Compression into cell equivalents can be done along any primitive strong inference, and also groups of same (although often within a common container).

Finally, the = and - signs are merely a convenience, as they illustrate the preferred partioning of the cell equivalents. Such a partioning is actually arbitrary and superfluous.

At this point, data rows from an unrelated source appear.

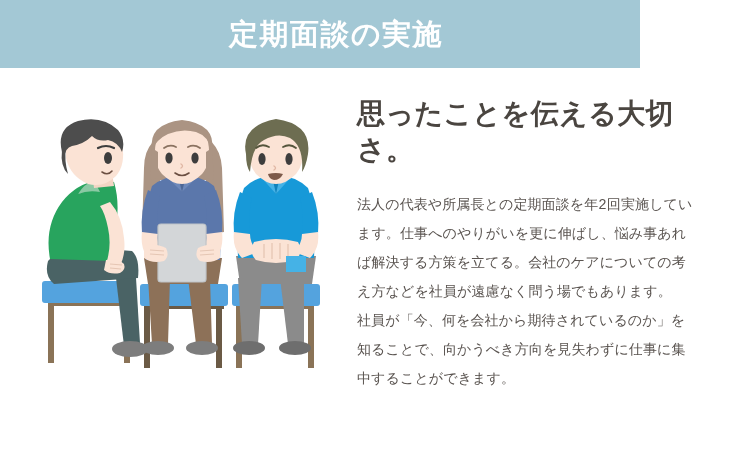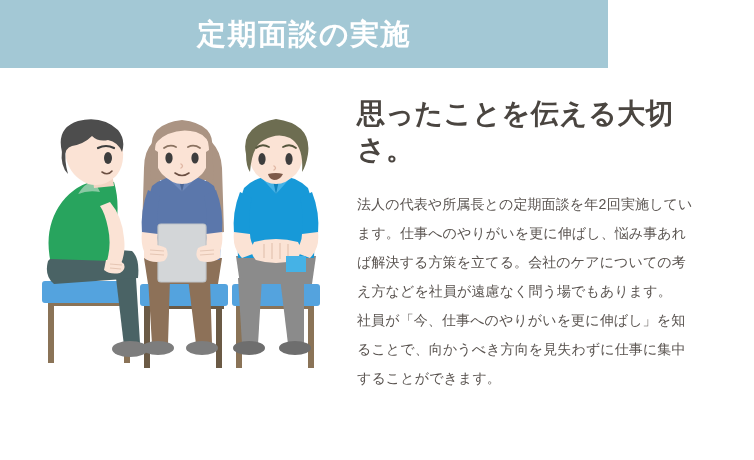--- a/index.html
+++ b/index.html
@@ -31,6 +31,7 @@
     display: flex;
     align-items: center;
     justify-content: center;
+    padding-left: 32px;
   }
   #banner-title {
     color: #ffffff;

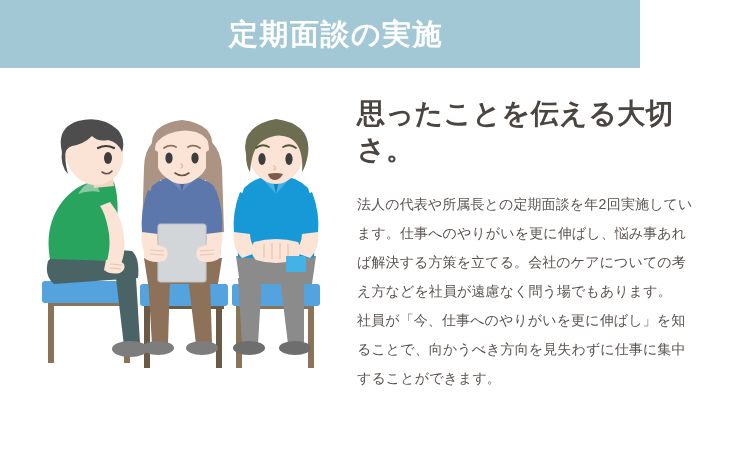--- a/index.html
+++ b/index.html
@@ -264,7 +264,7 @@
       <div id="lead-heading">思ったことを伝える大切さ。</div>
       <div id="body-copy">
         <p>法人の代表や所属長との定期面談を年2回実施しています。仕事へのやりがいを更に伸ばし、悩み事あれば解決する方策を立てる。会社のケアについての考え方などを社員が遠慮なく問う場でもあります。</p>
-        <p>社員が「今、仕事へのやりがいを更に伸ばし」を知ることで、向かうべき方向を見失わずに仕事に集中することができます。</p>
+        <p>社員が「今、何を会社から期待されているのか」を知ることで、向かうべき方向を見失わずに仕事に集中することができます。</p>
       </div>
     </div>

Relatively complexity is difficult to measure. This particular chain, to me, feels like a conjugate chain of length 8.
Steve K
 
Posts: 98
Joined: 18 January 2007

Postby denis_berthier » Sat Oct 20, 2007 12:20 pm

Steve,
Congratulations for this very beautiful step in solving Easter Monster.
The homogeneity of this pattern is in keeping with the philosophy of resolution rules.
Formulating precisely the underlying general resolution rule remains to be done, but it is too beautiful to be impossible:)
The notions of a "cell equivalent", of a "container" and of an "object of a container" should be given precise definitions.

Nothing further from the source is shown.